Find A variety of data to find out why, for the processor this formula has a great flaw, if the processor does not have a floating-point processing unit, that is, non-floating-point processor (integer processor), run, this formula calculation can easily become 0.
Because the divisor is 1000000 great, Loops_per_jiffy * hz/1000000=0. Inability you want to delay how many microseconds, always for 0.
The kernel solution is that, except that 1000000 becomes multiply by 1/1000000, to maintain precision, 1/1000000 moves left 30 bits first, and becomes
(1/1000000) <<30 = 2^30/1000000 = 2199023u>>11


This will clear the source of (2199023*hz) >>11.

The recurring shift in the assembly is to move back the 30 bits that move the 2199023u>>11 implementation to the left.

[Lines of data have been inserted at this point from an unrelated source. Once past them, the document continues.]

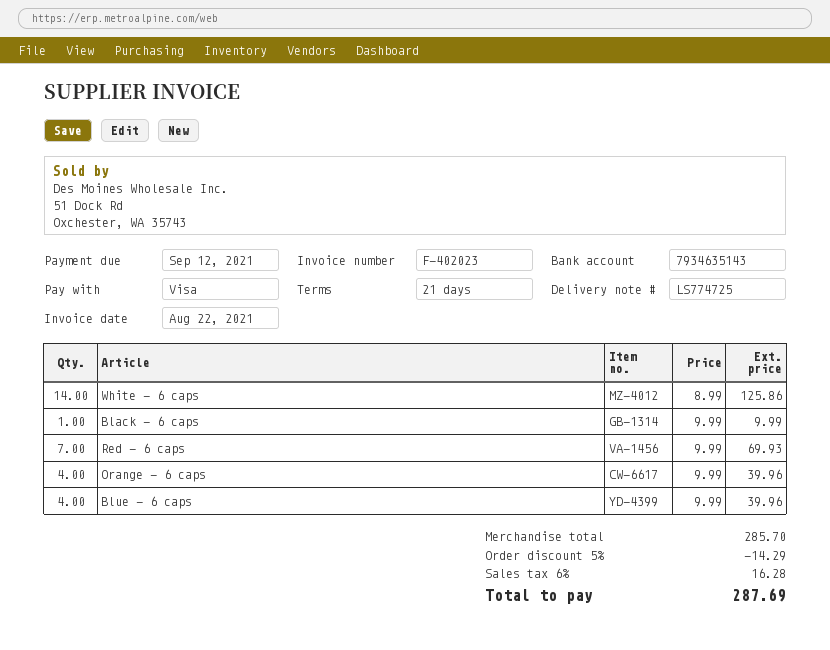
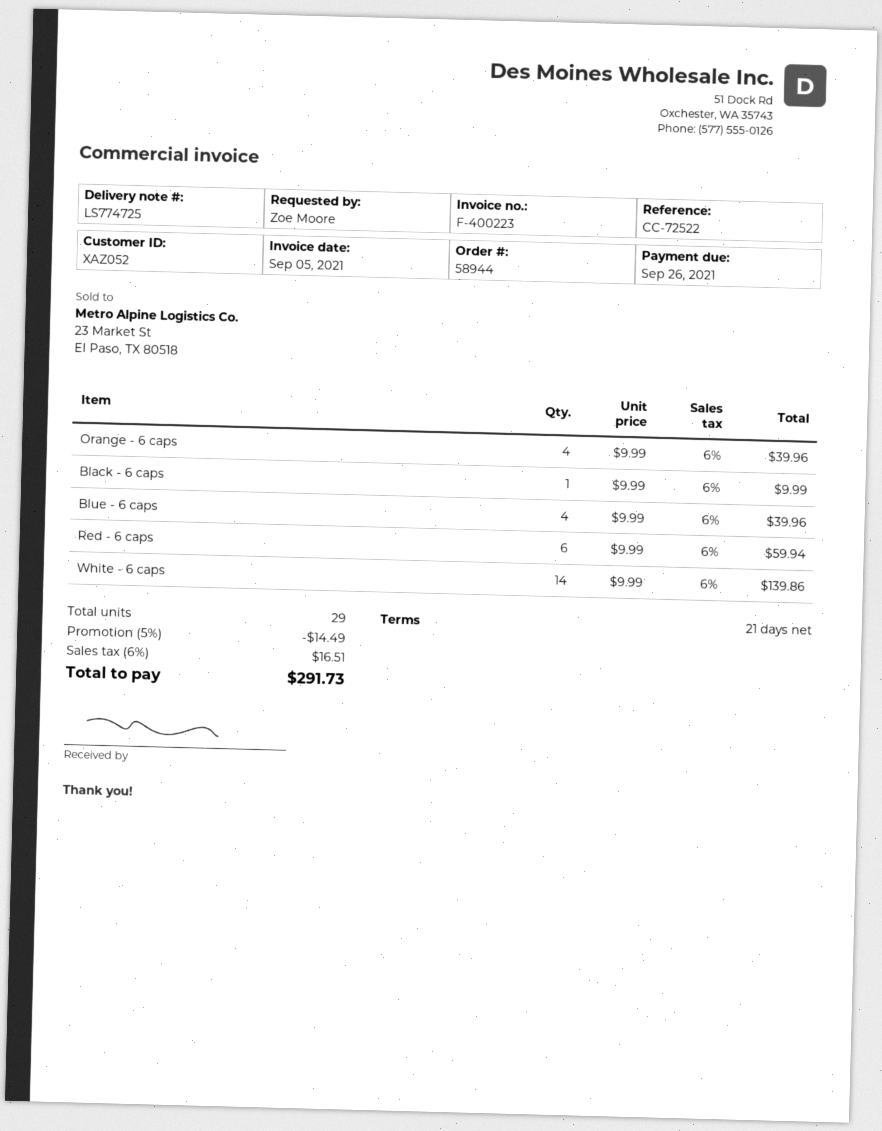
invoice number: F-402023 -> F-400223
invoice date: 2021-08-22 -> 2021-09-05
due date: 2021-09-12 -> 2021-09-26
White - 6 caps: 14 x 8.99 = 125.86 -> 14 x 9.99 = 139.86
Red - 6 caps: 7 x 9.99 = 69.93 -> 6 x 9.99 = 59.94
discount: 5% = 14.29 -> 5% = 14.49
tax: 6% = 16.28 -> 6% = 16.51
total: 287.69 -> 291.73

Given the overflow, it is divided into >>14, >>10, >>6, and finally the equivalent of >>30.

Here we thoroughly understand the ingenious loops calculation formula of the assembler, and understand the Udelay implementation method of arm.

It can be seen that the kernel does not directly divide the Big Data division operations, but instead uses the shift operation, and I understand that there are two possible reasons:
(1) If the problem encountered above, the accuracy problem, the divisor is very large, the results of the calculation may appear 0.
(2) prior to the development of the driver encountered a situation, the kernel compile-time compiler for division will be replaced with the Gcc.so library mathematical operation function __aeabi_ldivmod, but kernel compilation does not depend on any library, so there will be a compilation error. Instead, you can use the kernel-provided do_div substitution.


Udelay analysis is here, 2 little inspiration:
(1) The delay function implementation of the kernel is indeed a busy loop. is different from the sleep function.
(2) When using the division operation in kernel development, consider clearly.




Copyright NOTICE: This article for Bo Master original article, without Bo Master permission not reproduced.

A familiar and unfamiliar udelay

Contact Us

The content source of this page is from Internet, which doesn't represent Alibaba Cloud's opinion; products and services mentioned on that page don't have any relationship with Alibaba Cloud. If the content of the page makes you feel confusing, please write us an email, we will handle the problem within 5 days after receiving your email.

If you find any instances of plagiarism from the community, please send an email to: info-contact@alibabacloud.com and provide relevant evidence. A staff member will contact you within 5 working days.

A Free Trial That Lets You Build Big!

Start building with 50+ products and up to 12 months usage for Elastic Compute Service

  • Sales Support

    1 on 1 presale consultation

  • After-Sales Support

    24/7 Technical Support 6 Free Tickets per Quarter Faster Response

  • Alibaba Cloud offers highly flexible support services tailored to meet your exact needs.